During the trial, CBK and the CIR submitted this sole issue for the CTA Special First Division's resolution:
Whether or not Petitioner is entitled to a cash refund/VAT refund in the amount of Fifty Million Sixty Thousand Seven Hundred Sixty Six & 08/100 Pesos (P50,060,766.08), allegedly representing unutilized or excess creditable input taxes on Petitioner's domestic purchases of goods other than capital goods, importations of goods other than capital goods, domestic purchases of services, payments for services rendered by non-residents, purchases of capital goods not exceeding P1 million, and purchase of capital goods exceeding P1 million, for the period January 1, 2012 to December 31, 2012, all attributable to zero-rated sales for the same period January 1, 2012 to December 31, 2012, pursuant to Sections 108(8)(7) and 112(A) of the National Internal Revenue Code (NIRC) of 1997, as amended.[24]After CBK completed its presentation of evidence, the CIR manifested that it will no longer be presenting any witness and manifested that there is no report of investigation.[25]
The CTA Special First Division ruled that CBK seasonably filed its administrative and judicial claims for refund.[26] Further, it also found that CBK's sales of power through a renewable source qualifies for VAT zero-rating under Section 108(B)(7) of the NIRC.[27]

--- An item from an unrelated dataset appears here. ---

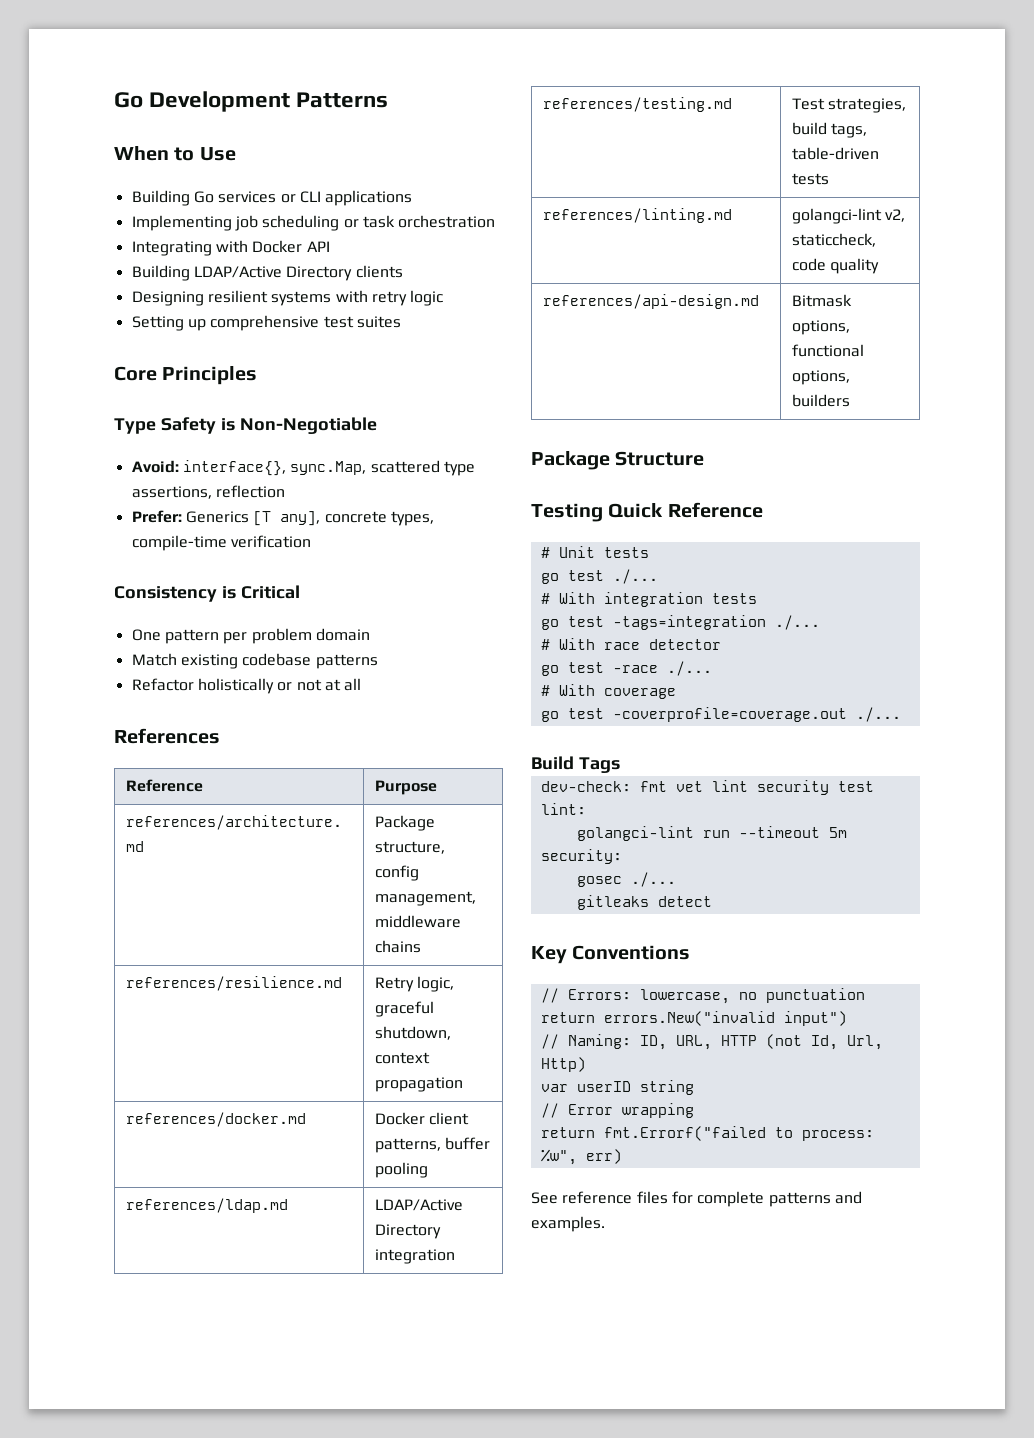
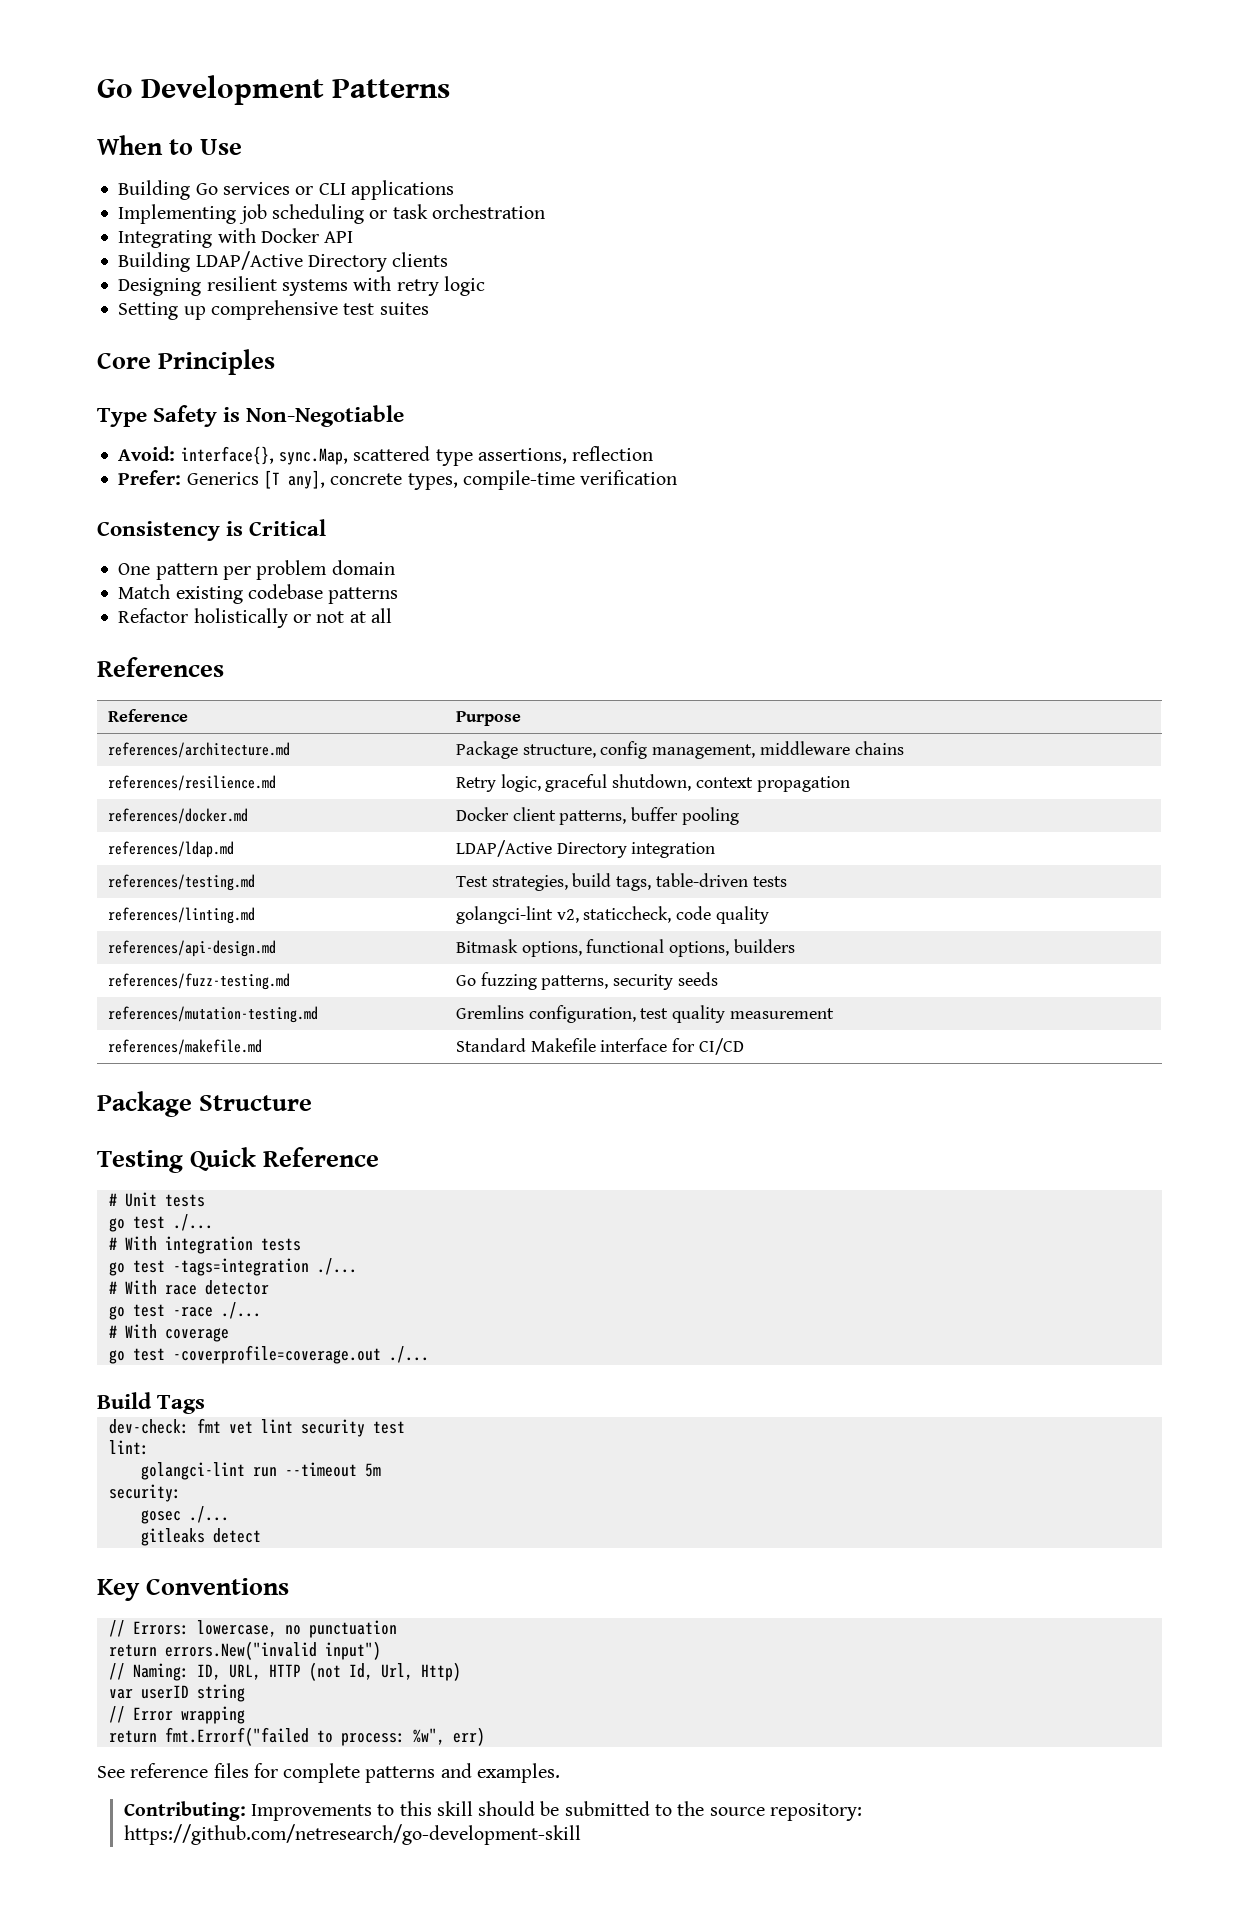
+ references/fuzz-testing.md | Go fuzzing patterns, security seeds
+ references/mutation-testing.md | Gremlins configuration, test quality measurement
+ references/makefile.md | Standard Makefile interface for CI/CD
+ Contributing: Improvements to this skill should be submitted to the source repository: https://github.com/netresearch/go-development-skill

However, the CTA Special First Division ultimately concluded that CBK is not entitled to a refund because its "purchases of local supply of goods, properties and services needed for the development, construction and installation of its plant facilities are also zero-rated in accordance with Section 15(g) of RA No. 9513 or the Renewable Energy Act of 2008."[28]
According to the CTA Special First Division, Section 15 of Republic Act No. 9513 or the Renewable Energy Act of 2008 (Republic Act No. 9513) provides that all renewable energy developers (RE Developers) are entitled to zero-rated VAT on its (a) "purchases of local supply of goods, properties and services needed for the development, construction and installation of its plant facilities;"[29] and (b) "the whole process of exploring and developing renewable energy sources up to its conversion into power, including but not limited to the services performed by subcontractors and/or contractors."[30]
The CTA Special First Division ruled that the law is clear that no output VAT should be shifted to RE Developers such as CBK:
[I]n connection with their purchases of goods and services needed for the development, construction, and installation of their plant facilities as well as to the whole process of exploration and development of RE sources up to its conversion into power. Conversely, no input VAT shall be paid by RE Developers on these transactions. There being no input VAT to be paid by RE Developers, it necessarily follows that they are not entitled to refund, or issuance of TCC from the said purchases.[31]The CTA Special First Division concluded that considering that CBK is an RE Developer, it "could not have paid input taxes on its purchases of goods and services from VAT-registered suppliers because such purchases being zero-rated, that is, no output tax was paid by the suppliers, no input tax was shifted or passed on to petitioner [CBK]."[32]
Moreover, the CTA Special First Division cited Revenue Memorandum Circular (RMC) No. 42-2003 (RMC No. 42-2003), dated July 15, 2003 which states that in instances where the sales transactions of suppliers and exporters-buyers which are entitled to zero-rated VAT are nonetheless reported as taxable, "the claim for input tax credit by the exporter-buyer should be denied without prejudice to the claimant's right to seek reimbursement of the VAT paid, if any, from its supplier."[33] Further, it also invoked the ruling of the Court in Coral Bay Nickel Corporation v. Commissioner of Internal Revenue[34] (Coral Bay) where the Court said that where a supplier shifts the VAT onto a buyer who is entitled to VAT zero-rating, the proper party to claim a tax refund is still the supplier who is statutorily liable to pay the VAT and not the buyer.[35]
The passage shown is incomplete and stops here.